Está muy bien la pregunta, y realmente, cuando nos chocamos frente a un versículo así, la primera expresión que nos surge es de sorpresa. Pero esto nos pone en realidad ante una cuestión mayor: y es que ningún versículo de la Escritura puede leerse como si fuera una pieza suelta, aislada, como si por sí mismo fuera a traernos una revelación nueva y distinta, que no estuviera en el resto de la Escritura. Suele decirse que uno de los criterios interpretativos fundamentales es leer la Escritura en el horizonte de la «analogía de la fe», es decir que las verdades de la fe forman un entramado en definitiva armonioso, aunque tomada aisladamente una cuestión nos parezca «desentonar».

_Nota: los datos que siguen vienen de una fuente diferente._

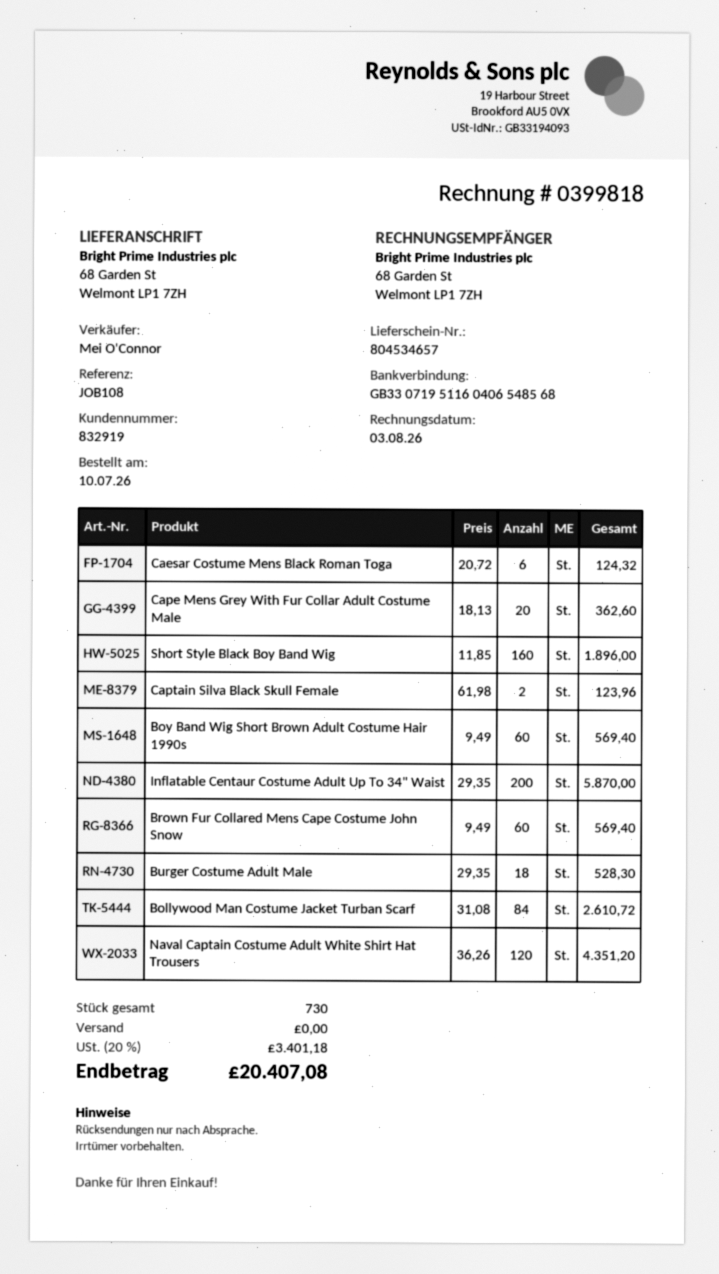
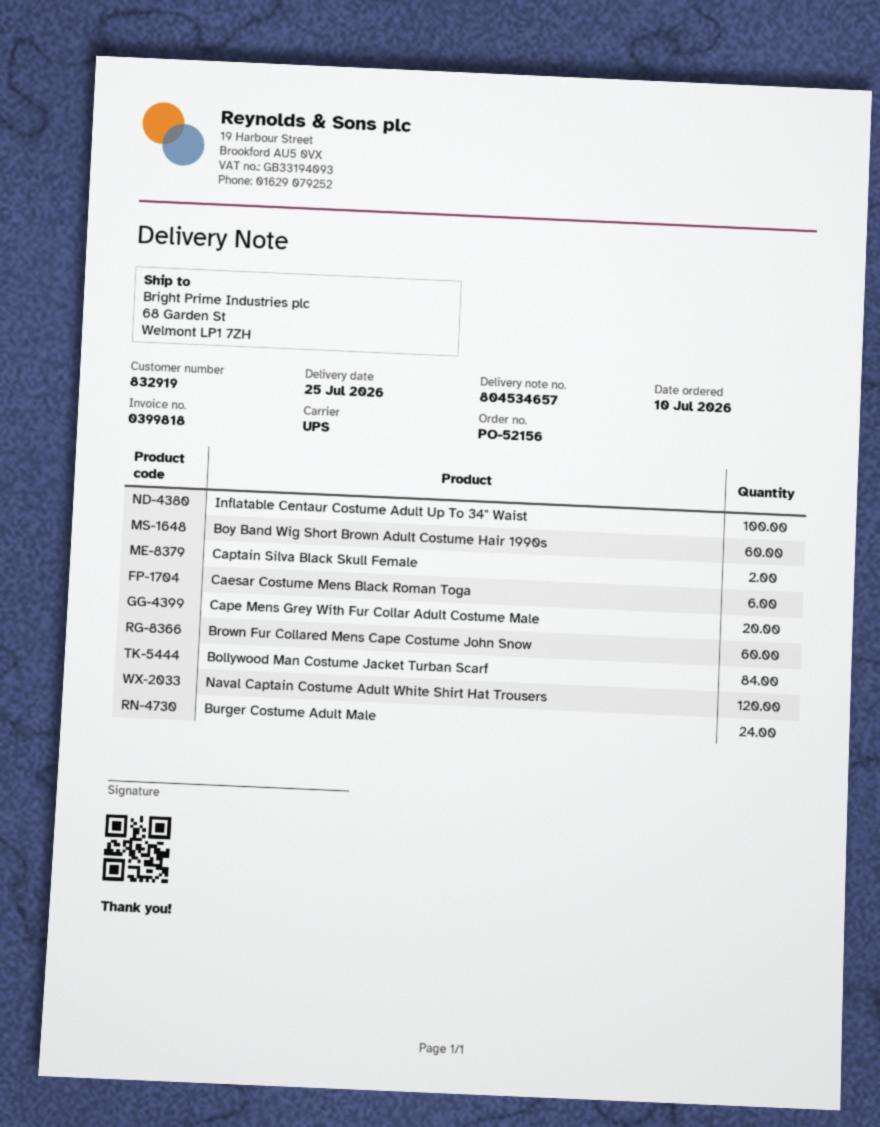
Short Style Black Boy Band Wig: 160 -> none
Inflatable Centaur Costume Adult Up To 34" Waist: 200 -> 100
Burger Costume Adult Male: 18 -> 24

Esto no significa que no haya en la Escritura versículos que puedan de alguna manera contradecir e incluso corregir a los demás, pero en lo que hace a las cuestiones esenciales de la fe, tenemos que partir de la convicción de que los escritores bíblicos no eran esquizofrénicos, no planteaban un día una cosa y otro día otra. La convicción de que en Cristo la salvación estaba realizada y completa, la convicción de la perfección de su sacrificio recorre íntegro el Nuevo Testamento. Más allá de las diferencias, más evidentes o más sutiles, entre la teología de un autor o de otro, ese aspecto, la perfección del sacrificio de Cristo, queda fuera de toda duda.

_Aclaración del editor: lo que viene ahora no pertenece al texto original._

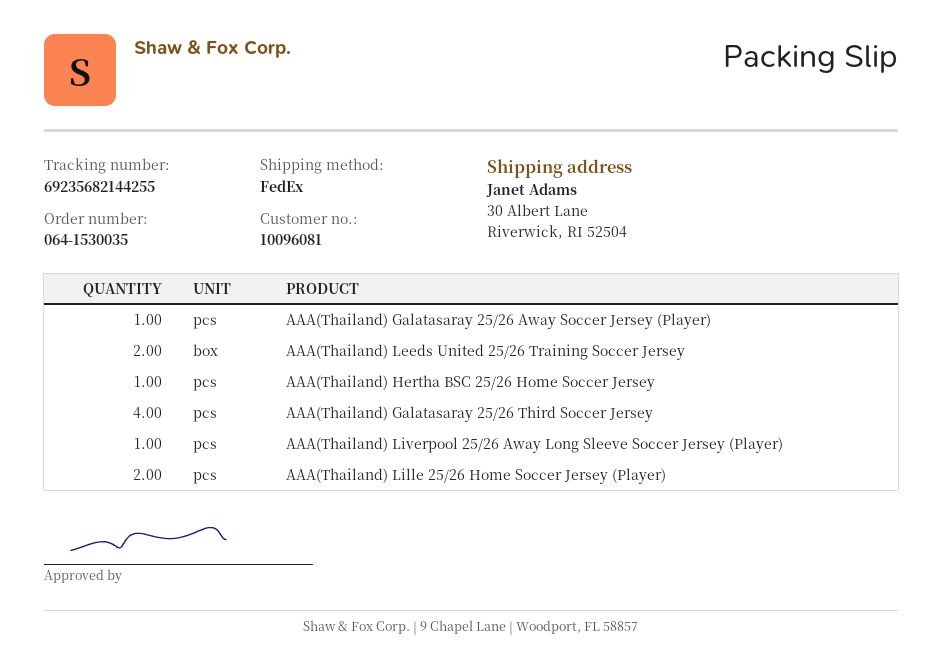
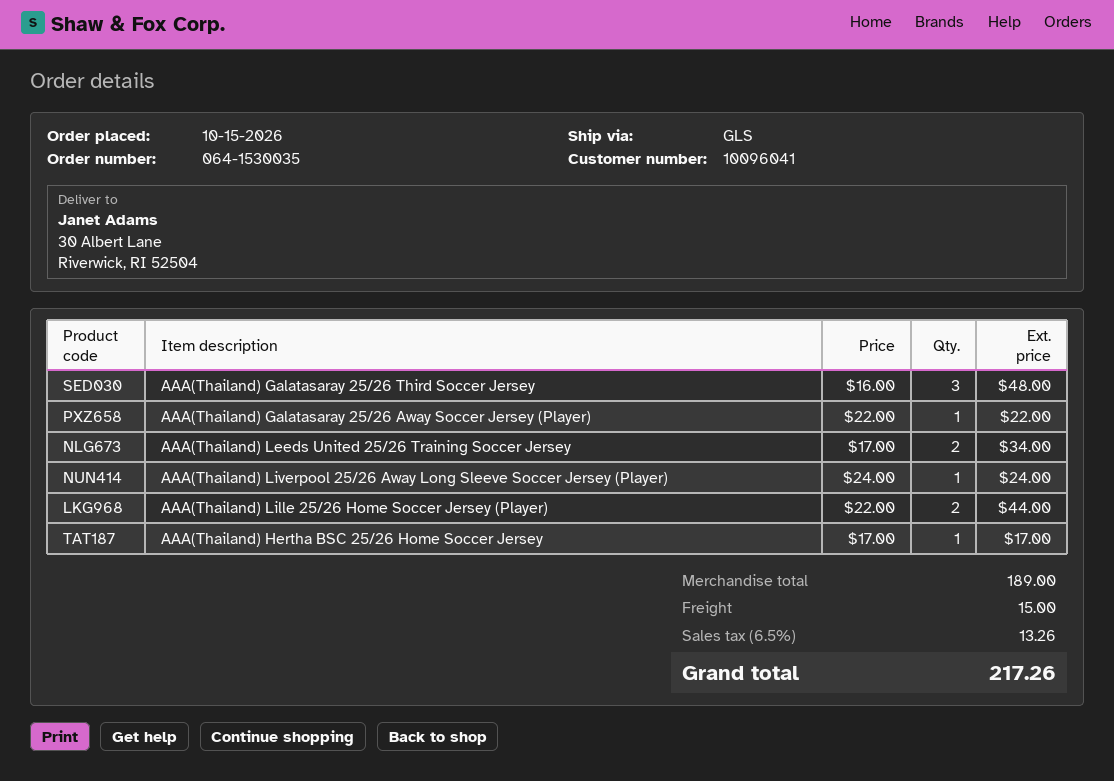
customer number: 10096081 -> 10096041
shipping method: FedEx -> GLS
AAA(Thailand) Galatasaray 25/26 Third Soccer Jersey: 4 -> 3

Precisamente este versículo viene luego del himno de 1,12-20, donde el autor recoge (no es posible establecer si el himno es de él mismo o es un himno litúrgico que adaptó para expresar su doctrina) la centralidad de Cristo en la nueva creación, realizada por Dios a imagen de su Hijo:
Damos gracias a Dios Padre,
que nos ha hecho capaces de compartir
la herencia del pueblo santo en la luz.
Él nos ha sacado del dominio de las tinieblas,
y nos ha trasladado al reino de su Hijo querido,
14por cuya sangre hemos recibido la redención,
el perdón de los pecados.
Él es imagen de Dios invisible,
primogénito de toda criatura;
porque por medio de él
fueron creadas todas las cosas:
celestes y terrestres, visibles e invisibles,
Tronos, Dominaciones, Principados, Potestades;
todo fue creado por él y para él.
Él es anterior a todo, y todo se mantiene en él.

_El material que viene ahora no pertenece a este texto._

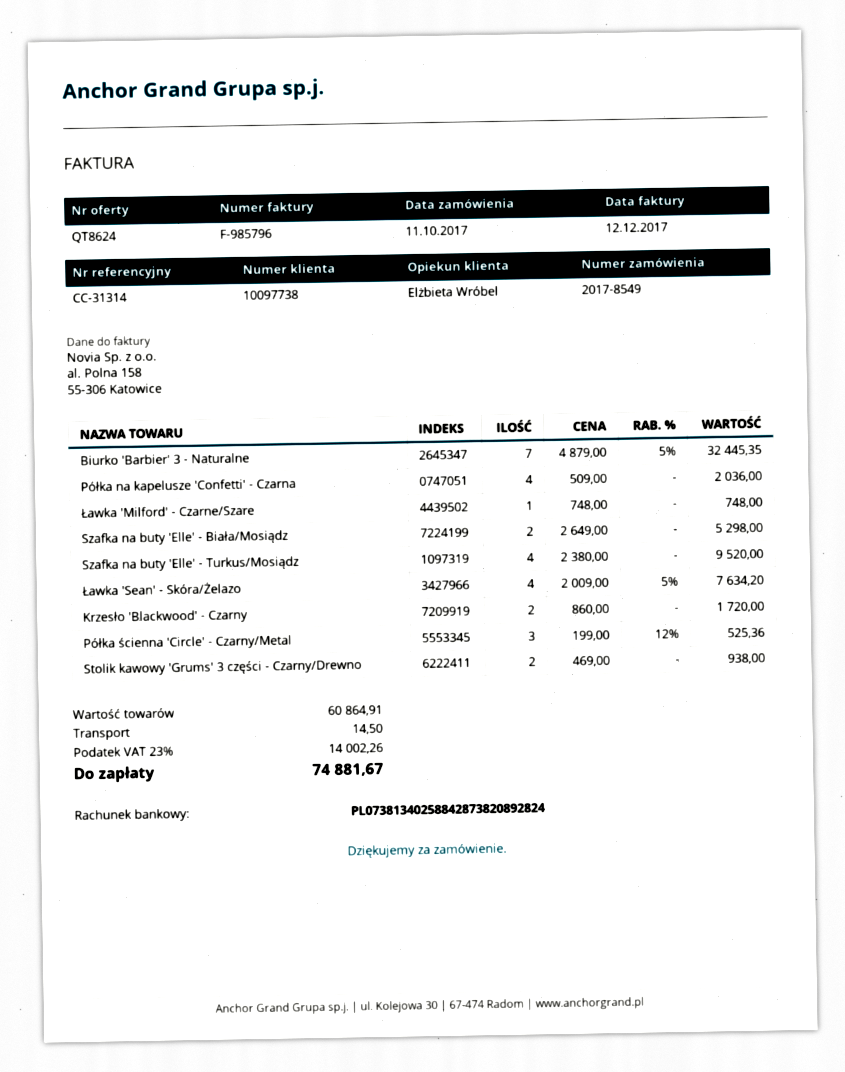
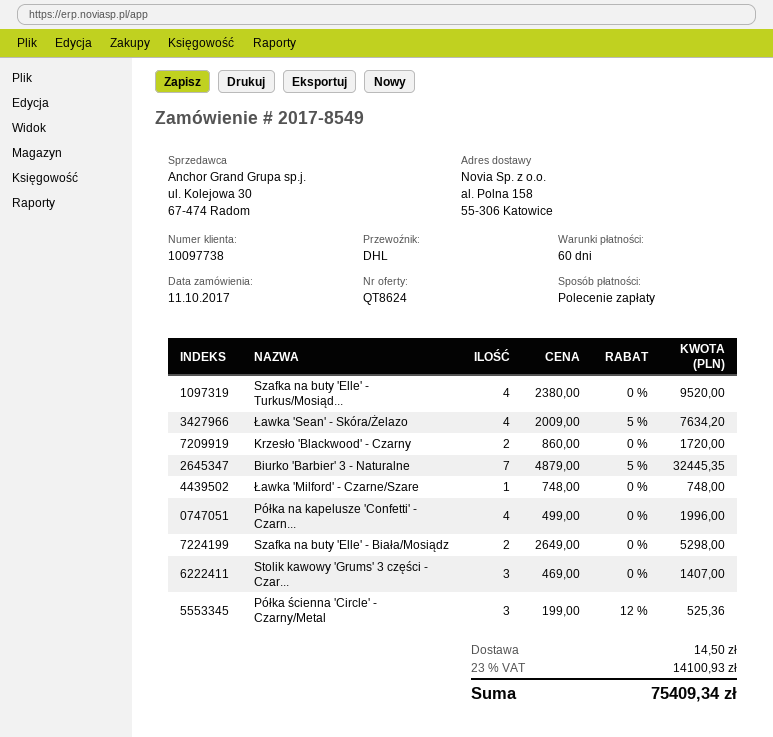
Półka na kapelusze 'Confetti' - Czarna: 4 x 509.00 = 2036.00 -> 4 x 499.00 = 1996.00
Stolik kawowy 'Grums' 3 części - Czarny/Drewno: 2 x 469.00 = 938.00 -> 3 x 469.00 = 1407.00
tax: 23% = 14002.26 -> 23% = 14100.93
total: 74881.67 -> 75409.34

Él es también la cabeza del cuerpo: de la Iglesia.
Él es el principio, el primogénito de entre los muertos,
y así es el primero en todo.
Porque en él quiso Dios que residiera toda la plenitud.
Y por él quiso reconciliar consigo todos los seres:
los del cielo y los de la tierra,
haciendo la paz por la sangre de su cruz.
(lo cito según la bella versión litúrgica, y aprovecho para recomendar la catequesis de Benedicto XVI sobre este texto, en continuación de las de Juan Pablo II sobre los salmos y cánticos de la liturgia)
Yo creo que este himno no deja dudas de que en la obra de Cristo no queda ningún fleco suelto, es perfecta en extensión (abarca a todos), y en profundidad (afecta a la esencia misma del ser humano: lo reconcilia con Dios en su raíz). Y esto está dicho apenas unos versículos más arriba que el versículo de la pregunta. Es verdad que 1,24 es un versículo osado, pero el autor cuenta con que uno viene leyendo, y entonces puede perfectamente asimilar que cuando habla de «completar en la carne», de ninguna manera sugiere que la obra de Cristo haya podido ser incompleta.
¿A qué tipo de completamiento se refiere entonces? Posiblemente pueda referirse la cuestión a dos series argumentales, que no tienen por qué oponerse: tanto puede dar lugar a una lectura que llamaremos «misional», como a una que podríamos llamar, aunque sea provisoriamente, «mística».
La obra de Cristo es universal, alcanza a todos los hombres. Sin embargo, en esa universalidad está incluida la tarea de la Iglesia de llevar el Evangelio. La Iglesia no lleva el Evangelio añadiendo nada que no haya querido Cristo, sino que más bien despliega su obra, manifiesta visiblemente la universalidad querida y realizada por el propio Cristo para su mensaje: «...recibiréis la fuerza del Espíritu Santo, que vendrá sobre vosotros, y seréis mis testigos en Jerusalén, en toda Judea y Samaría, y hasta los confines de la tierra.» (Hech 1,8)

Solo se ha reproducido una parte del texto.